Chances are, what you’re really asking is, “Why does my baby refuse to give up his night feeds?”
Let’s be honest, if you’d pulled his night feeds and he just accepted it and started sleeping through the night, you wouldn’t be online looking for information about it. You’d either be in bed, enjoying 8+ hours of blissful, uninterrupted sleep, or you’d be at the playground, telling all the other moms how easily your little one gave up night feeds, and how this whole parenting thing is such a breeze!
So, let’s discuss the real question:
Why does my baby wake up in the middle of the night if they aren’t hungry?
The reason is probably pretty simple.
Feeding to sleep is the most common sleep prop I see. People don’t usually think of it as a “sleep prop” because of how natural and necessary it is. They tend to associate the term with pacifiers, rocking, or bouncing. But a sleep prop is really anything external that your baby relies on in order to get to sleep.
So, if you’re still feeding your baby to sleep at bedtime, chances are, they are waking up between sleep cycles and asking to be fed again in order to go back to sleep. Not because they are hungry, but because it’s their chosen strategy and the only way they know how.

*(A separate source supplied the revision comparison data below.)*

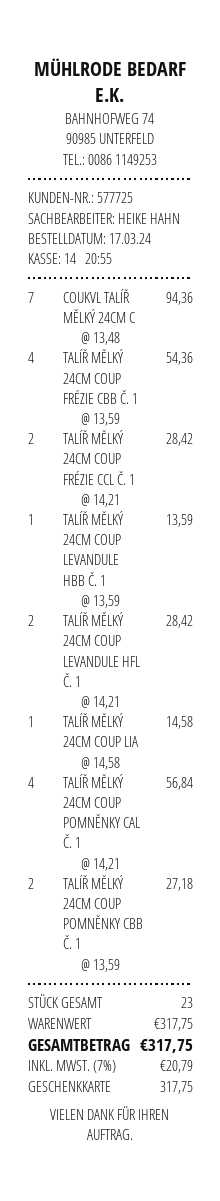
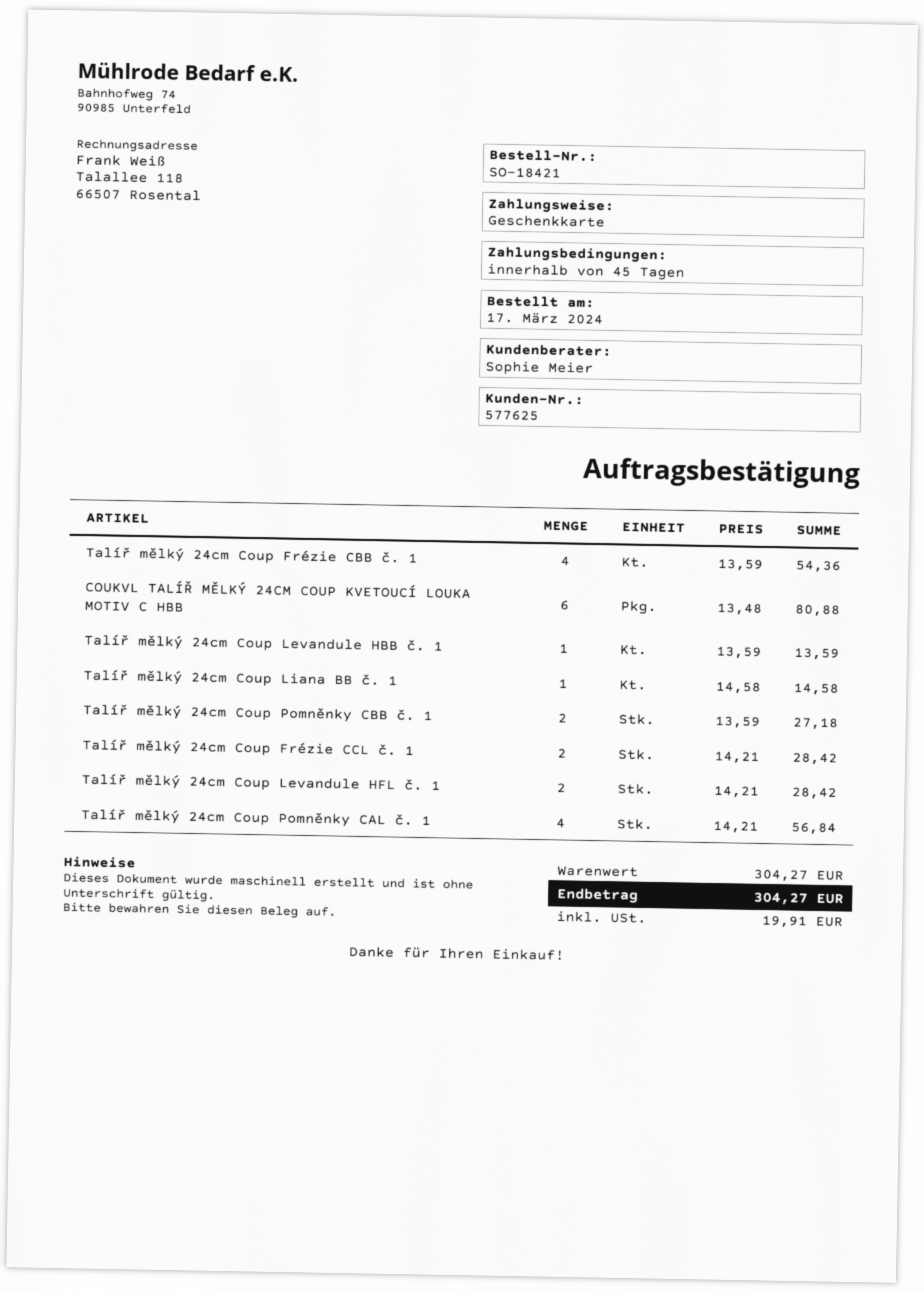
customer number: 577725 -> 577625
sales rep: HEIKE HAHN -> Sophie Meier
COUKVL TALÍŘ MĚLKÝ 24CM C: 7 x 13.48 = 94.36 -> 6 x 13.48 = 80.88
subtotal: 317.75 -> 304.27
tax: 20.79 -> 19.91
total: 317.75 -> 304.27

If you are currently feeding your baby to sleep, your next step is to help them learn to fall asleep independently at bedtime. This is going to equip them with the tools and skills to connect sleep cycles and sleep all night long.
If you’re looking for some guidance and support through sleep training, I want to help you take the next step! Both Oh Baby Sleep Course & 1:1 Sleep Coaching will help you teach your child to fall asleep without nursing/the bottle and then sleep all night long!
My baby falls asleep independently and still wakes up at night
Now if you’re saying, “But I’m not! I put my child to bed while they’re still awake, and they fall asleep independently! No props, no nothing! But they still wake up three times a night and can only settle with a feed!” I hear you.
Although it’s a less common scenario, I do see this as well. Your child is staying awake for a nice full feed at bedtime and goes to sleep independently but is still waking up and crying until fed throughout the night.
Some babies are just habitual nighttime eaters. It’s not that they’re hungry or in need of calories; hey, if I was offered my favorite snack when I woke up in the middle of the night, I’d probably gobble it up it too! Especially if it was as calming as nursing/sucking on a bottle.
In order to break this habit, you’re going to have to make a change and stop offering night feeds. Because this will be new for your child, it’s likely going to be accompanied by some protest. This is normal, but make sure you have a plan for it!
The great news is that if your child already has independent sleep skills and is putting themselves to sleep independently at bedtime, it’s simply about changing your habits and their expectations in the middle of the night which should only take a couple of days if you can be consistent.
It is important that your child learn that feeding is for nourishment, not a tool they need to use to fall asleep. Once this happens, you can expect them to sleep through the night without waking and looking for a feed.